Five’s cake has more icing than mine. Three’s hair is curlier than mine. My friend Mary’s name starts with a letter that comes sooner in the alphabet. It’s not fair.
For a while, I tried to take a gentle approach. Here, I’ll get you more icing. Let me tell you all the reasons straight hair is great. But then I got tired. And that’s when I heard my mom’s voice come right out of my mouth. You’re right, Honey. It isn’t fair. Life’s not fair. Get used to it.
One of those moments that stops you in your tracks, because when your parents said it to you it annoyed the heck out of you, and you vowed to never say it to your own kids. But now I’m playing the role of the parent, and it seems completely necessary to instill this little gem of wisdom to my kids. Early. Don’t expect fairness guys. You’ll only be disappointed. A little pessimistic perhaps?
I thought about it as I lay in bed feeling guilty the other night, something I find myself doing often since becoming a parent. So I decided to try a different approach. Optimism. Maybe life can be fair!
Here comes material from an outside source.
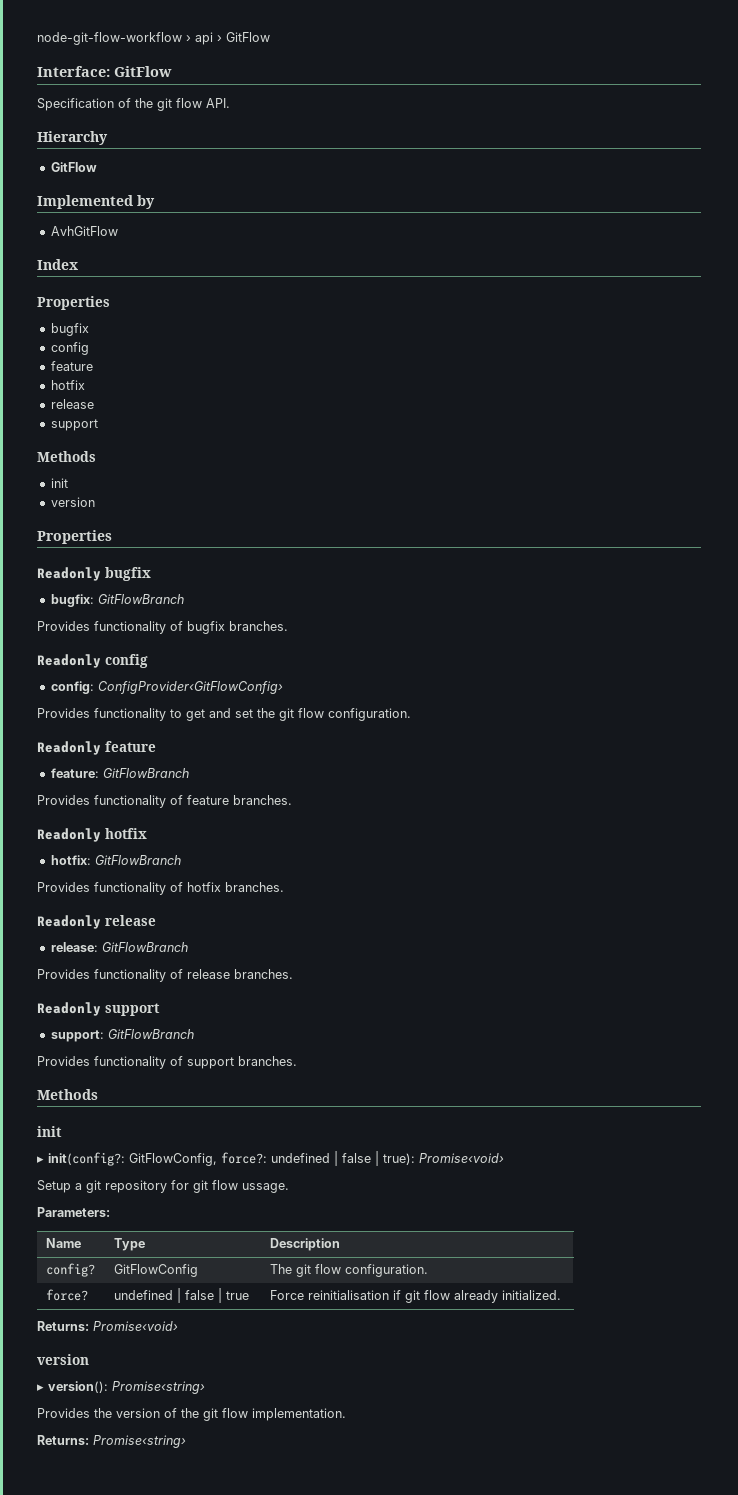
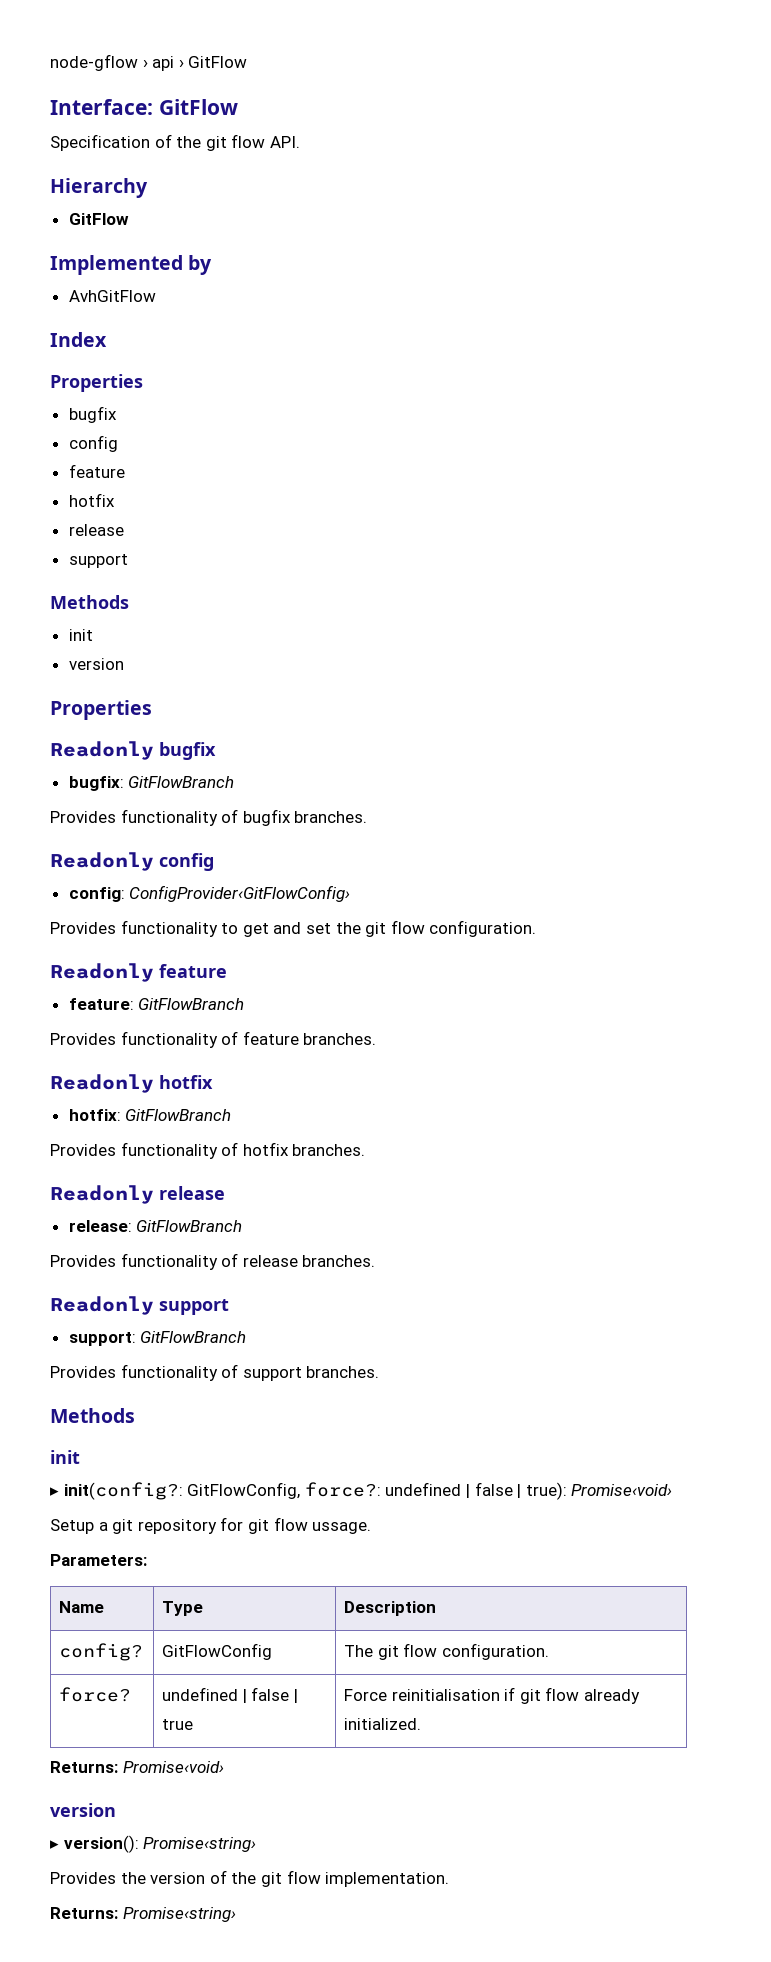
[37,32,182,45] node-git-flow-workflow -> [50,54,138,71] node-gflow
And then… a test. Both of my girls flew out of preschool the other day carrying plastic cups filled with dirt, water, and a precious planted seed. A future beanstalk.
They could hardly wait to get it home, put it on the windowsill, and watch it grow right before their eyes. They figured by the afternoon they’d be able to climb it into the sky and collect their golden egg.
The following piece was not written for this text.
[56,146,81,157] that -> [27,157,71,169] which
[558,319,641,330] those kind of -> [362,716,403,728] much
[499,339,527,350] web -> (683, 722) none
Not quite. Several days passed with me being asked about every 15 minutes when the beanstalks were going to grow. Are we there yet? No.
Then…disaster. Three’s stalk started to grow. Five’s didn’t. It’s not fair!
Okay, here we go. Optimism! We’ll fix it! Mommy will fix it. I became a botanist overnight. I spent hours on Google, studying the life cycle of the common beanstalk and watching Youtube videos on the best growing conditions. I tried everything. I simulated rainfall and got a special fertilizer and even gave the little guy a pep talk.
That seed would not sprout. Five whimpered by my side through the whole ordeal. We checked it hourly for the smallest signs of life. Nothing. Finally, I found myself right back where I started from. Listen Five. It isn’t fair. Life isn’t fair. Sometimes you just get a dud. Don’t waste your time on it. Move on.
I, too, was given these words of advice. And you know what? I’m sure they’ll serve her well. Optimism’s overrated.